== What the task requires ==
Every line of the material below that contains the string "baterije" must appear in the answer.

== Records for the task ==
== Segment start ==

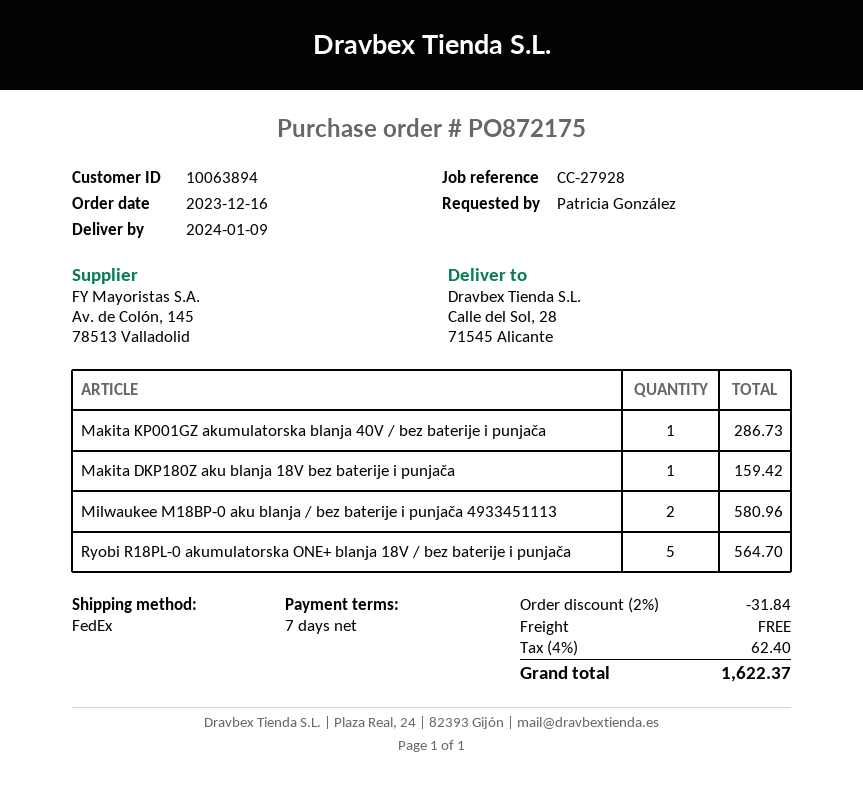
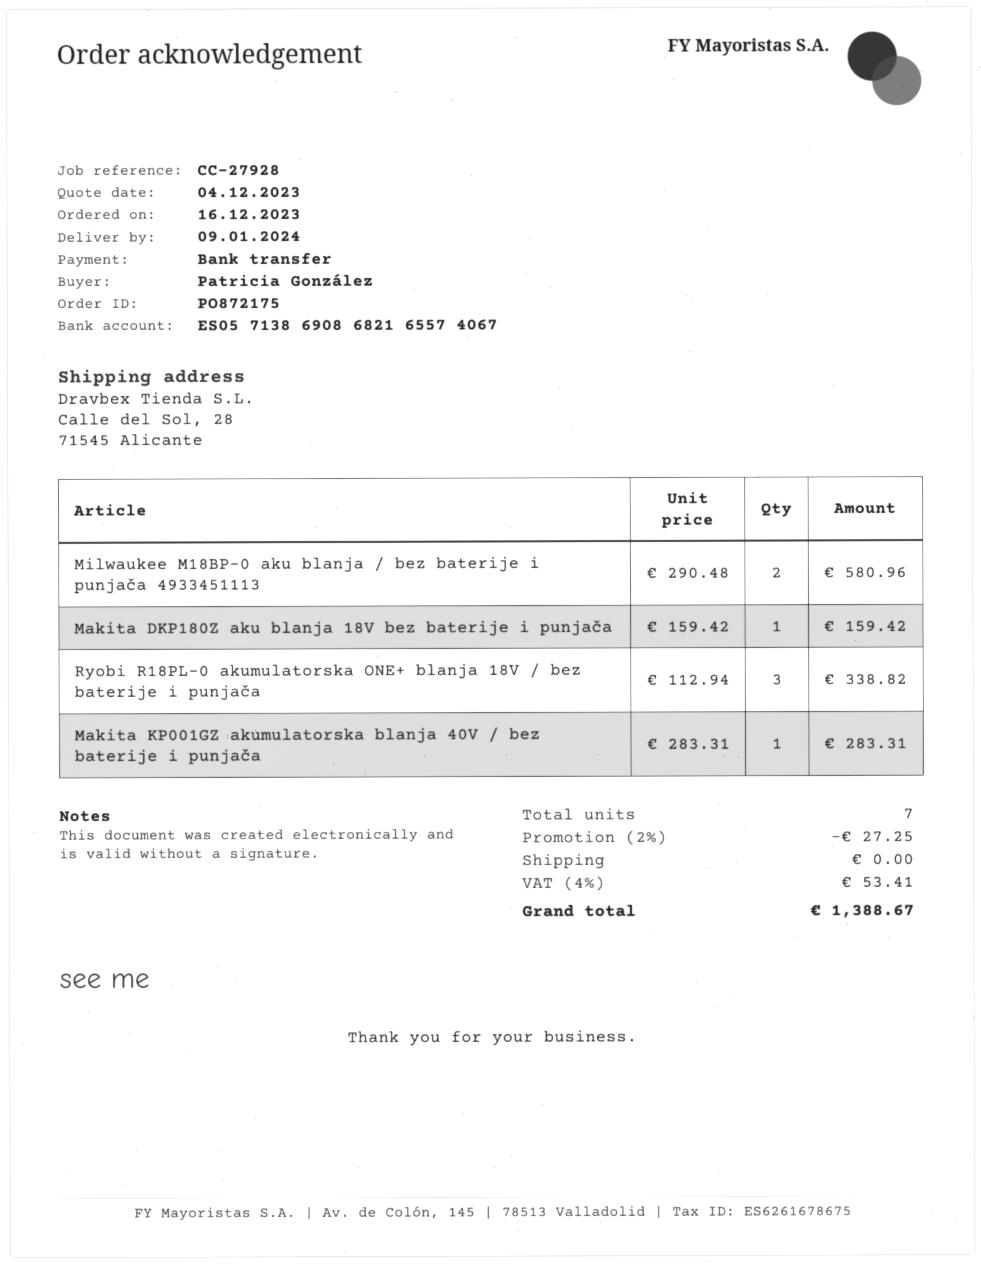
Makita KP001GZ akumulatorska blanja 40V / bez baterije i punjača: 1 for 286.73 -> 1 for 283.31
Ryobi R18PL-0 akumulatorska ONE+ blanja 18V / bez baterije i punjača: 5 for 564.70 -> 3 for 338.82
discount: 2% = 31.84 -> 2% = 27.25
tax: 4% = 62.40 -> 4% = 53.41
total: 1622.37 -> 1388.67

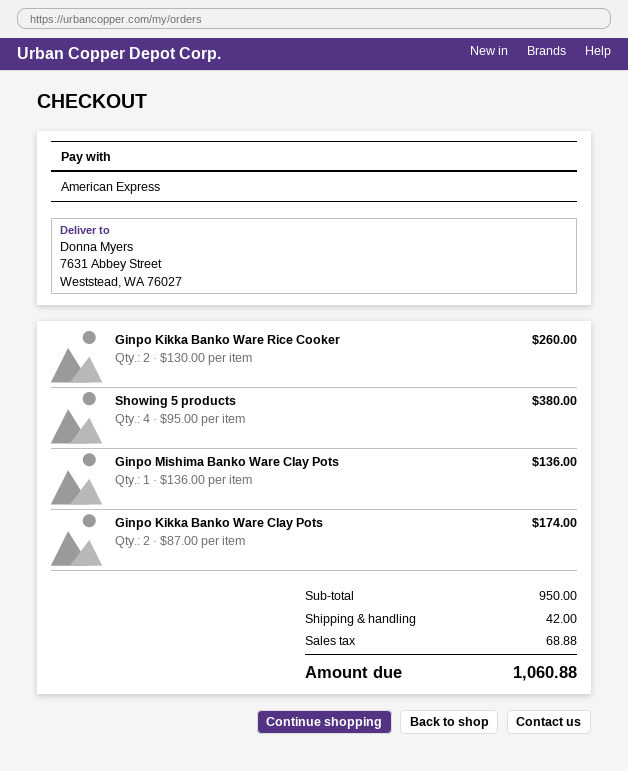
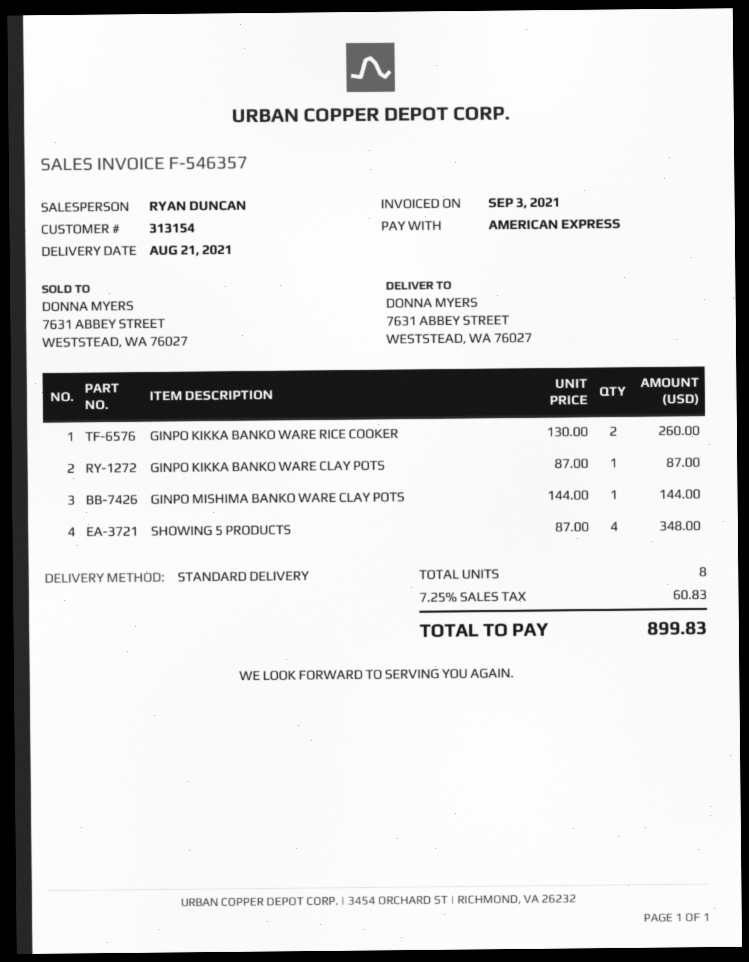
Showing 5 products: 4 x 95.00 = 380.00 -> 4 x 87.00 = 348.00
Ginpo Mishima Banko Ware Clay Pots: 1 x 136.00 = 136.00 -> 1 x 144.00 = 144.00
Ginpo Kikka Banko Ware Clay Pots: 2 x 87.00 = 174.00 -> 1 x 87.00 = 87.00
shipping: 42.00 -> none
tax: 68.88 -> 60.83
total: 1060.88 -> 899.83

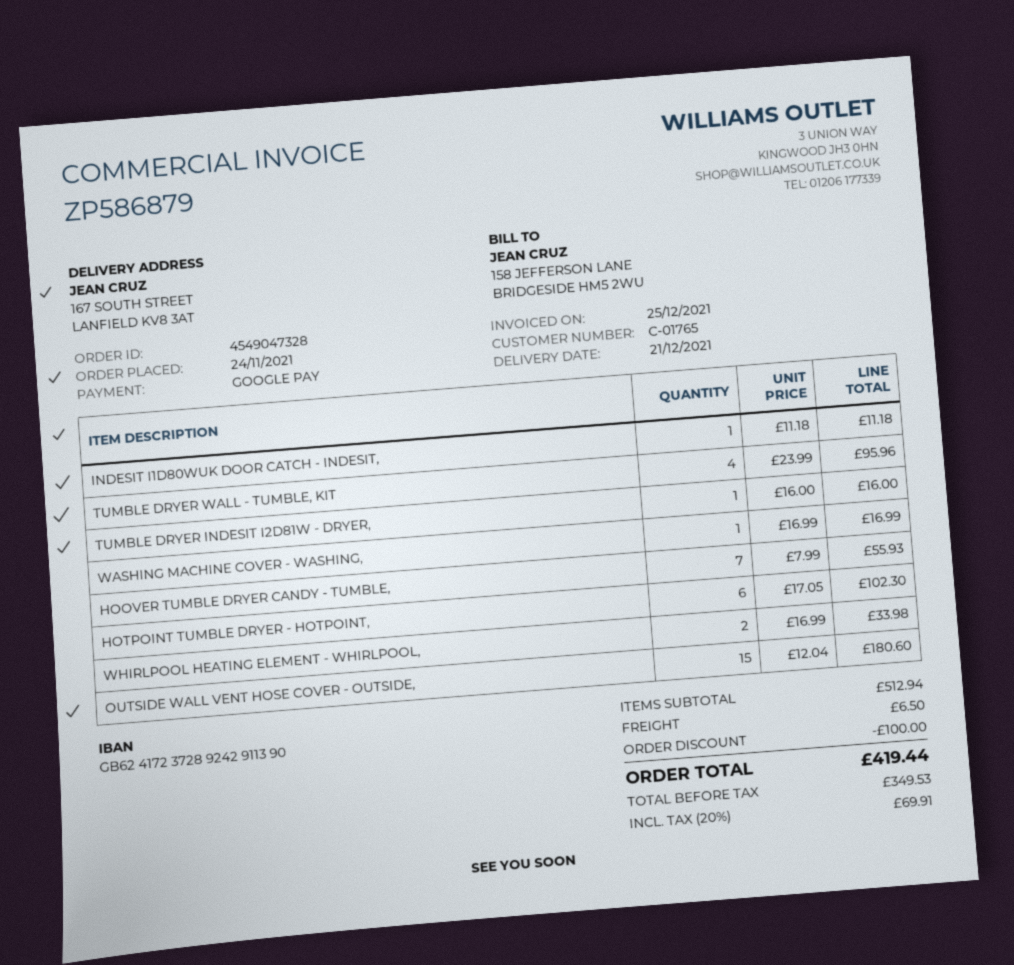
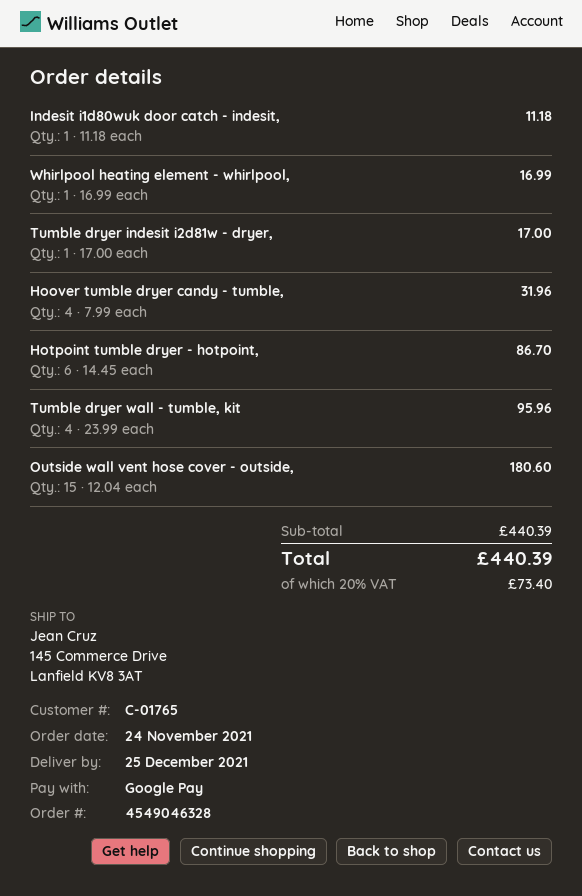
order number: 4549047328 -> 4549046328
delivery date: 2021-12-21 -> 2021-12-25
ship to: 167 SOUTH STREET, LANFIELD KV8 3AT -> 145 Commerce Drive, Lanfield KV8 3AT
TUMBLE DRYER INDESIT I2D81W - DRYER,: 1 x 16.00 = 16.00 -> 1 x 17.00 = 17.00
WASHING MACHINE COVER - WASHING,: 1 x 16.99 = 16.99 -> none
HOOVER TUMBLE DRYER CANDY - TUMBLE,: 7 x 7.99 = 55.93 -> 4 x 7.99 = 31.96
HOTPOINT TUMBLE DRYER - HOTPOINT,: 6 x 17.05 = 102.30 -> 6 x 14.45 = 86.70
WHIRLPOOL HEATING ELEMENT - WHIRLPOOL,: 2 x 16.99 = 33.98 -> 1 x 16.99 = 16.99
subtotal: 512.94 -> 440.39
discount: 100.00 -> none
shipping: 6.50 -> none
tax: 20% = 69.91 -> 20% = 73.40
total: 419.44 -> 440.39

== Segment end ==

== Exercise answer ==
Makita KP001GZ akumulatorska blanja 40V / bez baterije i punjača: 1 for 286.73 -> 1 for 283.31
Ryobi R18PL-0 akumulatorska ONE+ blanja 18V / bez baterije i punjača: 5 for 564.70 -> 3 for 338.82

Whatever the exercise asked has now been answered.